Periodic Materials Generation using Text-Guided Joint Diffusion Model
Kishalay Das, Subhojyoti Khastagir, Pawan Goyal, Seung-Cheol Lee, Satadeep Bhattacharjee, Niloy Ganguly
TL;DR
This work tackles the challenge of generating novel periodic crystal materials that satisfy user-provided textual criteria. It introduces TGDMat, a text-guided diffusion framework that jointly diffuses lattice parameters, atom types, and fractional coordinates within a periodic-E(3)-equivariant graph neural network backbone, while integrating textual descriptions at every denoising step via a pre-trained MatSciBERT encoder. The method jointly learns p(A, X, L | T) and demonstrates strong performance on Crystal Structure Prediction and Random Material Generation, outperforming state-of-the-art baselines with single-sample generation and reduced computational cost.

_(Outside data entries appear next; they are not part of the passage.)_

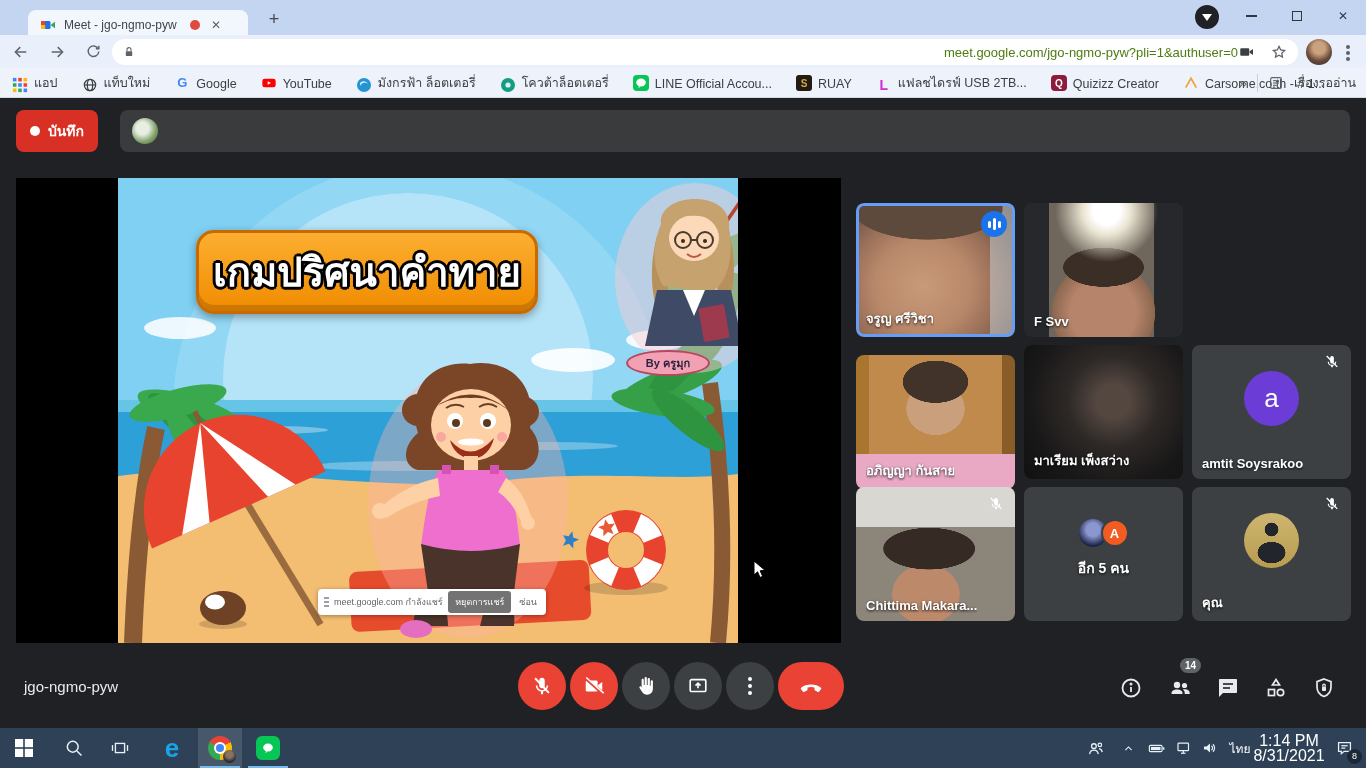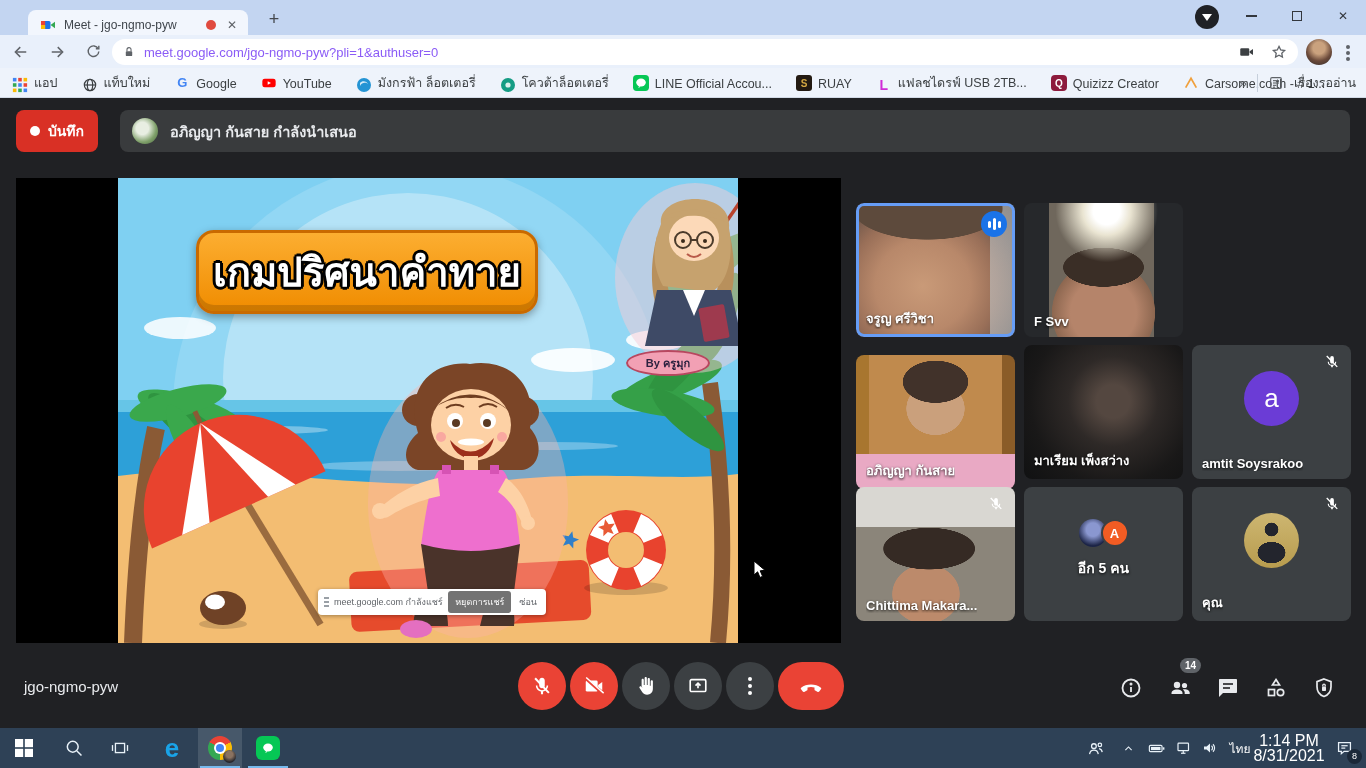--- a/index.html
+++ b/index.html
@@ -8,7 +8,7 @@
 
   
   .titlebar { position:absolute; top:0; left:0; width:1366px; height:35px; background:#c3d5f1; }
-  .tab { position:absolute; left:28px; top:10px; width:220px; height:29px; background:#f2f6fd; border-radius:8px 8px 0 0; display:flex; align-items:center; padding:0 8px 0 12px; }
+  .tab { position:absolute; left:28px; top:10px; width:220px; height:29px; background:#f2f6fd; border-radius:8px 8px 0 0; display:flex; align-items:center; padding:0 24px 0 12px; }
   .tab-title { flex:1; font-size:12px; color:#3f454c; white-space:nowrap; overflow:hidden; margin-left:8px; }
   .rec-dot { width:10px; height:10px; border-radius:50%; background:#e04a3f; margin:0 8px; flex:none; }
   .tab-close { font-size:12px; color:#5f6368; width:16px; height:16px; line-height:16px; text-align:center; border-radius:50%; flex:none; }

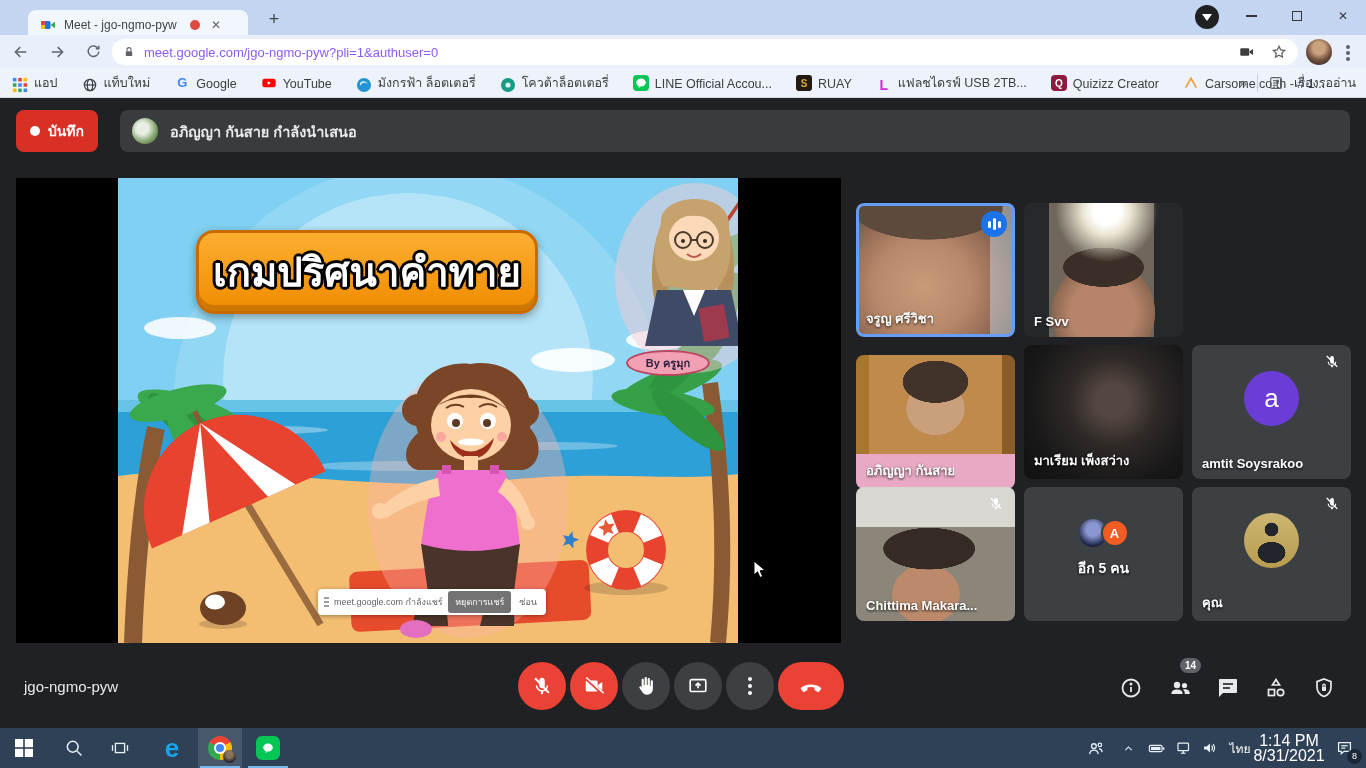--- a/index.html
+++ b/index.html
@@ -22,7 +22,7 @@
   .toolbar { position:absolute; top:35px; left:0; width:1366px; height:33px; background:#e9f0fb; display:flex; align-items:center; }
   .navbtn { width:30px; height:28px; display:flex; align-items:center; justify-content:center; margin-left:6px; }
   .omnibox { position:absolute; left:112px; top:4px; width:1186px; height:26px; background:#fff; border-radius:13px; display:flex; align-items:center; padding:0 10px; }
-  .url-text { font-size:13px; color:#8b5cf6; margin-left:8px; flex:1; white-space:nowrap; overflow:hidden; }
+  .url-text { font-size:13px; color:#4d7c0f; margin-left:8px; flex:1; white-space:nowrap; overflow:hidden;text-align:right; }
   .profile-avatar { position:absolute; left:1306px; top:4px; width:26px; height:26px; border-radius:50%;
      background:radial-gradient(circle at 50% 35%, #caa27e 0 28%, #6b4a3a 60%, #2e2a2a); }
   .menu-dots { position:absolute; left:1346px; top:10px; width:4px; height:4px; background:#5f6368; border-radius:50%; box-shadow:0 6px 0 #5f6368, 0 12px 0 #5f6368; }

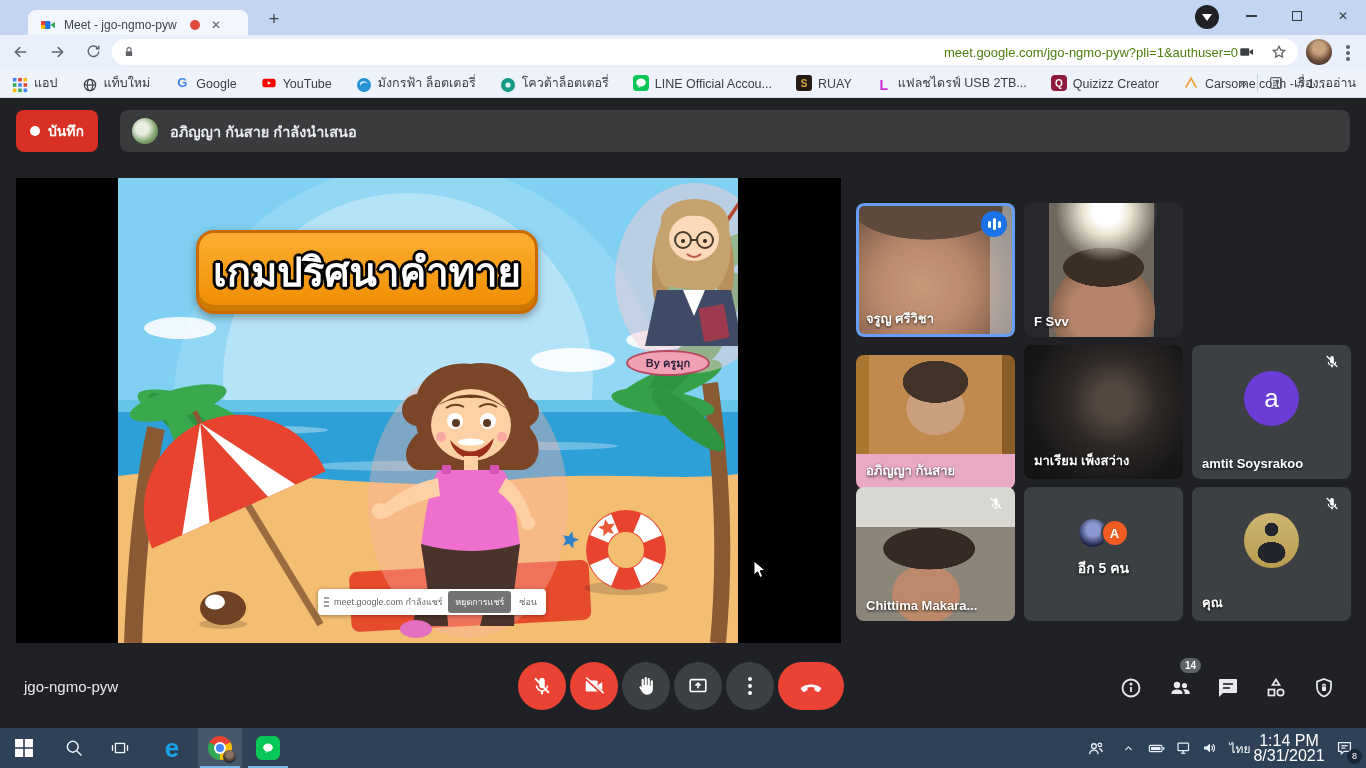--- a/index.html
+++ b/index.html
@@ -303,7 +303,6 @@
     </div>
     <div class="presenter-pill">
       <span class="presenter-avatar"></span>
-      <span>อภิญญา กันสาย กำลังนำเสนอ</span>
     </div>
 
     <div class="stage">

The results show that leveraging global textual knowledge enhances both the quality and efficiency of material generation, enabling practical, user-guided design of stable crystal structures.
Abstract
Equivariant diffusion models have emerged as the prevailing approach for generating novel crystal materials due to their ability to leverage the physical symmetries of periodic material structures. However, current models do not effectively learn the joint distribution of atom types, fractional coordinates, and lattice structure of the crystal material in a cohesive end-to-end diffusion framework. Also, none of these models work under realistic setups, where users specify the desired characteristics that the generated structures must match. In this work, we introduce TGDMat, a novel text-guided diffusion model designed for 3D periodic material generation. Our approach integrates global structural knowledge through textual descriptions at each denoising step while jointly generating atom coordinates, types, and lattice structure using a periodic-E(3)-equivariant graph neural network (GNN). Extensive experiments using popular datasets on benchmark tasks reveal that TGDMat outperforms existing baseline methods by a good margin. Notably, for the structure prediction task, with just one generated sample, TGDMat outperforms all baseline models, highlighting the importance of text-guided diffusion. Further, in the generation task, TGDMat surpasses all baselines and their text-fusion variants, showcasing the effectiveness of the joint diffusion paradigm. Additionally, incorporating textual knowledge reduces overall training and sampling computational overhead while enhancing generative performance when utilizing real-world textual prompts from experts.